START SOURCE MATERIAL

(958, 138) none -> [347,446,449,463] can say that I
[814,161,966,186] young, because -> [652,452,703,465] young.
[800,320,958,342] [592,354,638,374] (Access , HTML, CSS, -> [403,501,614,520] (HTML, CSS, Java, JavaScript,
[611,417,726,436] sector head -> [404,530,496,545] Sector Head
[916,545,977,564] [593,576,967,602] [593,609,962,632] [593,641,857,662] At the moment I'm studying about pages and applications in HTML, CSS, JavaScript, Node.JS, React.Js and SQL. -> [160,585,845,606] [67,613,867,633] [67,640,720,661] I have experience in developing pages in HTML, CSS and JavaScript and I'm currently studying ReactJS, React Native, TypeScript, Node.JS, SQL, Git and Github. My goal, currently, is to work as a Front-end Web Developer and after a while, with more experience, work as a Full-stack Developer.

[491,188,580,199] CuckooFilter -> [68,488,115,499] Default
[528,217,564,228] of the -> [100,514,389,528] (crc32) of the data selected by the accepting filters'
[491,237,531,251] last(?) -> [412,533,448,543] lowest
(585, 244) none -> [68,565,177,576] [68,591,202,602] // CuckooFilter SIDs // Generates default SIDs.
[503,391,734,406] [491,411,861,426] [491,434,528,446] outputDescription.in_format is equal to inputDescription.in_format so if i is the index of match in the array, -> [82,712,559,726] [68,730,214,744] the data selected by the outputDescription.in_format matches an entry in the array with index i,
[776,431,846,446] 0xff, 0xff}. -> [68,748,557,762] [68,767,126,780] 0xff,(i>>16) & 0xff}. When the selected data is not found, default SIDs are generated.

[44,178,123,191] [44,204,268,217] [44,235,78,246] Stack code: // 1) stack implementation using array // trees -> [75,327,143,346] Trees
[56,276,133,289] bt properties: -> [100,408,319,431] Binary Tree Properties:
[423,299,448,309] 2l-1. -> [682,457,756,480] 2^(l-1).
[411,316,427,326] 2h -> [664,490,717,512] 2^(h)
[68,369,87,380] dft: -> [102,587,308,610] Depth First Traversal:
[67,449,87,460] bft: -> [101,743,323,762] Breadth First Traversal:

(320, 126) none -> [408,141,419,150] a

END SOURCE MATERIAL

WORK ITEM: Leave out every line after the one with "[800,320,958,342] [592,354,638,374] (Access". Reproduce the material above exactly from its first line through that line.

WRITTEN ANSWER:
(958, 138) none -> [347,446,449,463] can say that I
[814,161,966,186] young, because -> [652,452,703,465] young.
[800,320,958,342] [592,354,638,374] (Access , HTML, CSS, -> [403,501,614,520] (HTML, CSS, Java, JavaScript,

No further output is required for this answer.